= Sandy McLeod =

American filmmaker

Sandy McLeod is an independent filmmaker. She is a member of the Directors Guild of America and has been nominated for an Academy Award.

== Career ==
Born in Pontiac, Michigan, she was raised in Alabama. In her late teens, she moved to New York City and eventually began her filmmaking career. She learned her craft by doing continuity for over 15 years on feature films and working with directors as diverse as Gerald Diamiano, Richard Attenborough, Karel Reisz, Paul Schrader, Jonathan Demme, and Taylor Hackford.

While working behind the camera, as a script supervisor, she also acted in Demme's film Last Embrace.

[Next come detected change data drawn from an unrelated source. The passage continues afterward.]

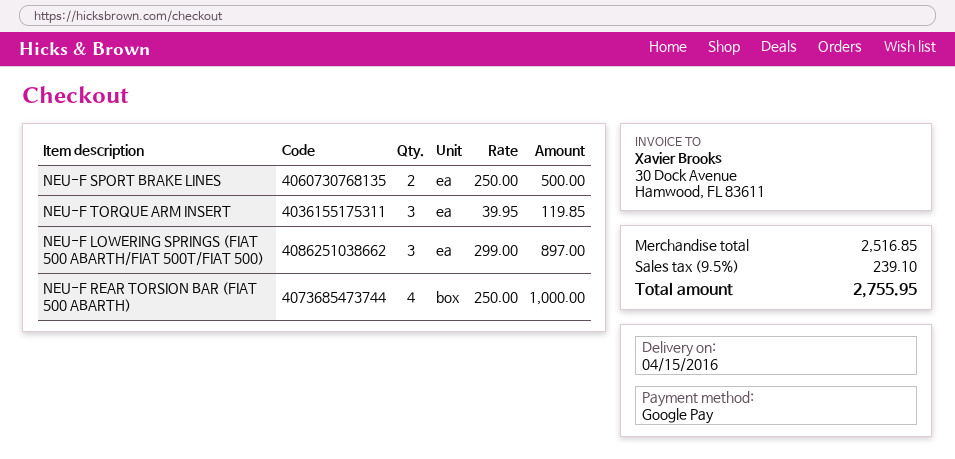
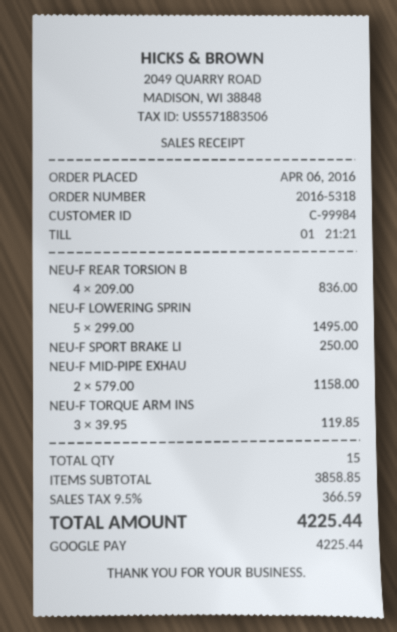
NEU-F SPORT BRAKE LINES: 2 x 250.00 = 500.00 -> 1 x 250.00 = 250.00
NEU-F LOWERING SPRINGS (FIAT 500 ABARTH/FIAT 500T/FIAT 500): 3 x 299.00 = 897.00 -> 5 x 299.00 = 1495.00
NEU-F REAR TORSION BAR (FIAT 500 ABARTH): 4 x 250.00 = 1000.00 -> 4 x 209.00 = 836.00
NEU-F MID-PIPE EXHAU: none -> 2 x 579.00 = 1158.00
subtotal: 2516.85 -> 3858.85
tax: 9.5% = 239.10 -> 9.5% = 366.59
total: 2755.95 -> 4225.44

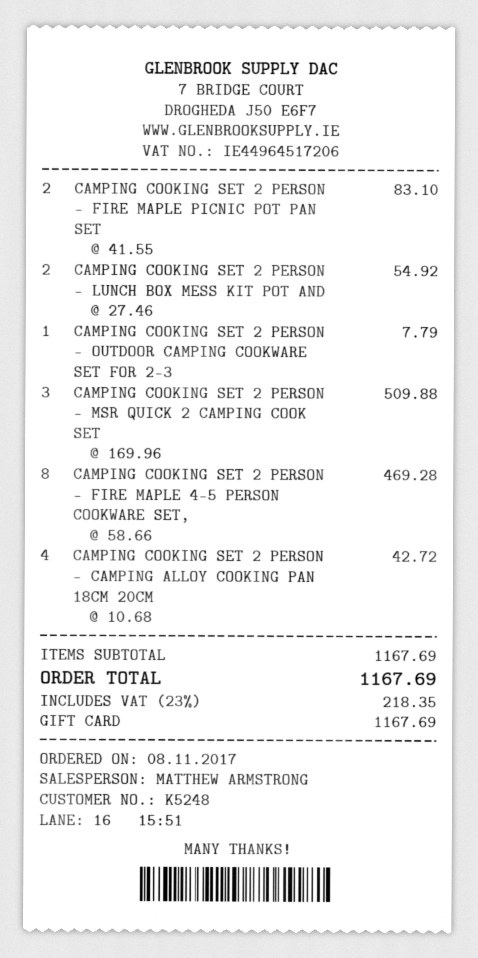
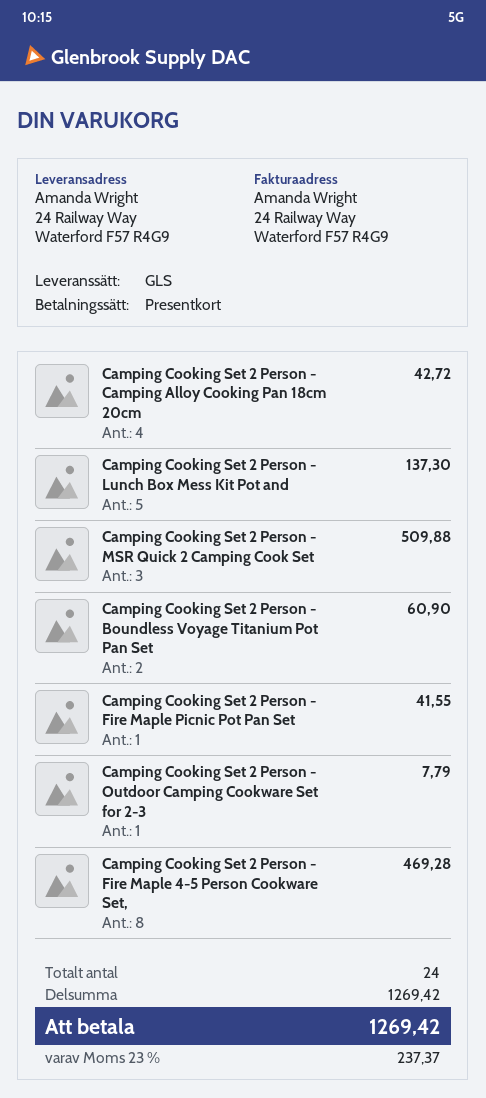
CAMPING COOKING SET 2 PERSON - FIRE MAPLE PICNIC POT PAN SET: 2 for 83.10 -> 1 for 41.55
CAMPING COOKING SET 2 PERSON - LUNCH BOX MESS KIT POT AND: 2 for 54.92 -> 5 for 137.30
Camping Cooking Set 2 Person - Boundless Voyage Titanium Pot Pan Set: none -> 2 for 60.90
subtotal: 1167.69 -> 1269.42
tax: 23% = 218.35 -> 23% = 237.37
total: 1167.69 -> 1269.42

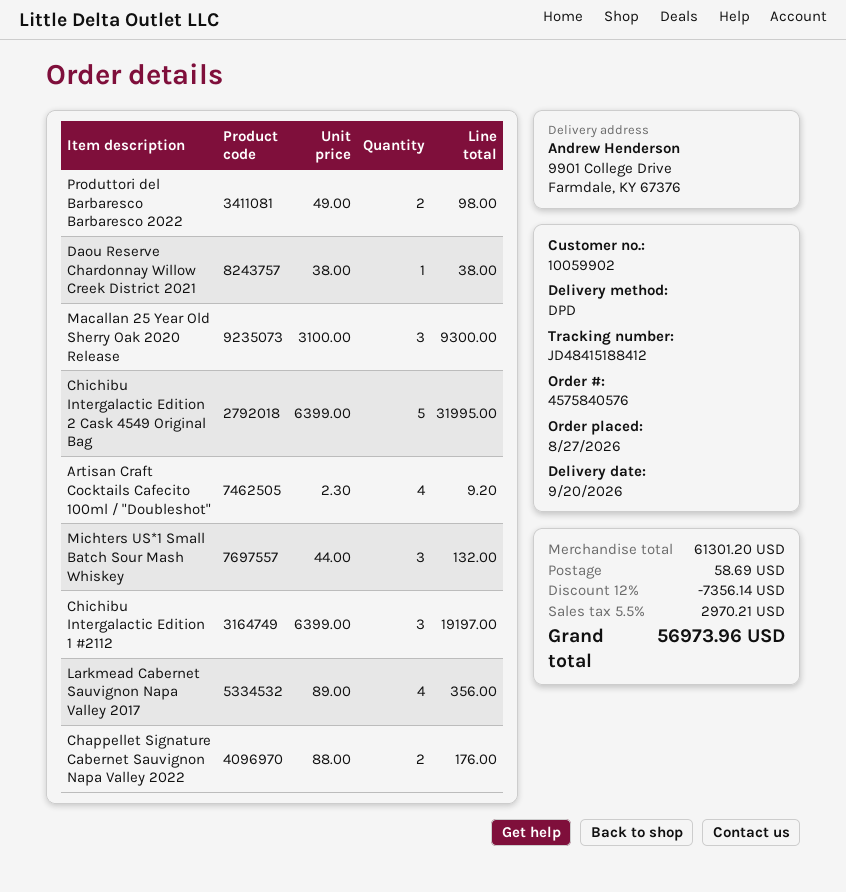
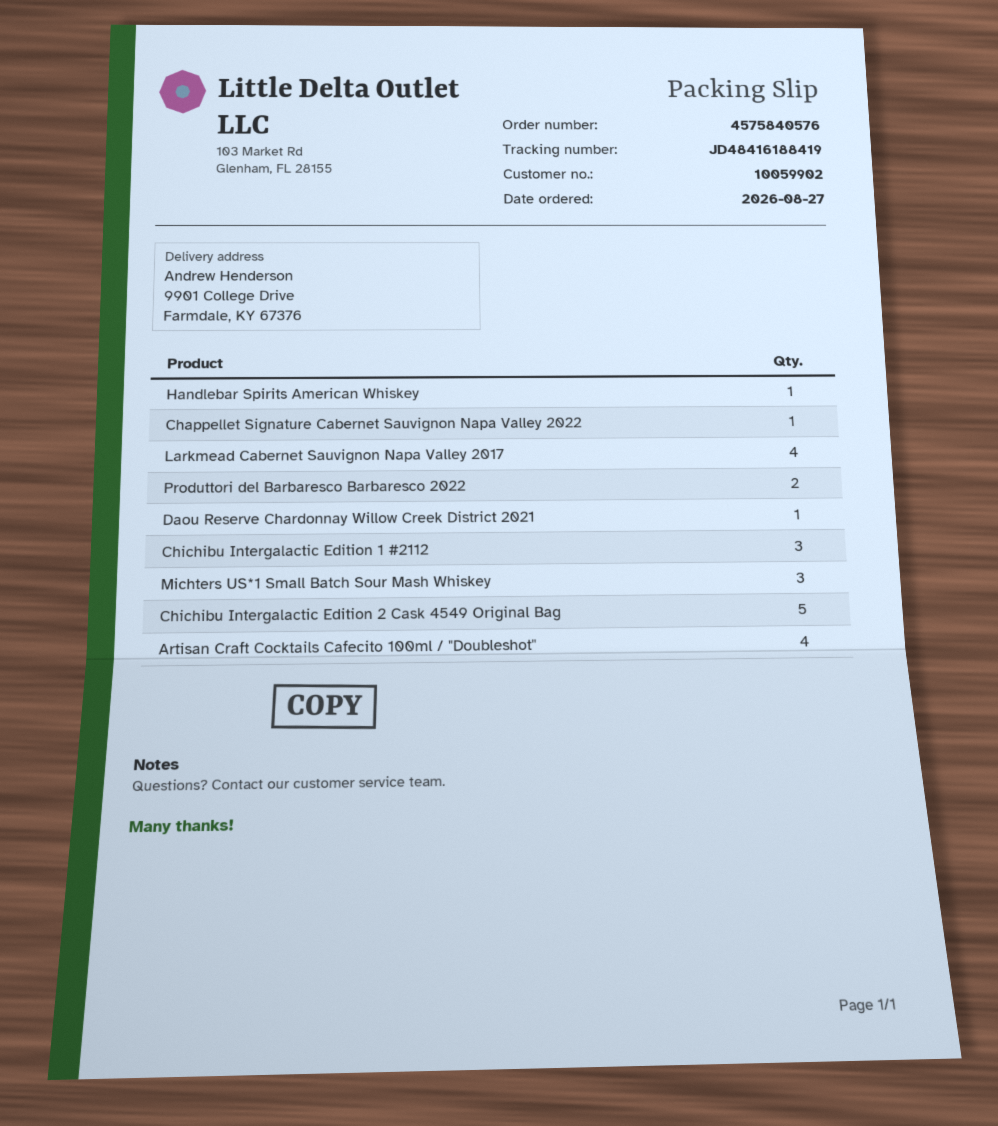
tracking number: JD48415188412 -> JD48416188419
Macallan 25 Year Old Sherry Oak 2020 Release: 3 -> none
Chappellet Signature Cabernet Sauvignon Napa Valley 2022: 2 -> 1
Handlebar Spirits American Whiskey: none -> 1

This was the beginning of a brief acting career. She played the lead role in the independently produced film noir Variety, which was invited to the Director’s Fortnight at the Cannes Film Festival in 1984. She later had roles in Melvin and Howard, Tootsie, Something Wild, and City of Hope.

For a short stretch of time, McLeod worked as a production designer on a series of projects that included PBS’s Trying Times written by Beth Henley, and directed by Jonathan Demme, starring Roseanna Arquette. She also worked on Mountainview, a dance film directed by John Sayles and choreographed by Marta Renzi for “Alive From Off Center”. She collaborated with Demme as the production designer on Swimming to Cambodia.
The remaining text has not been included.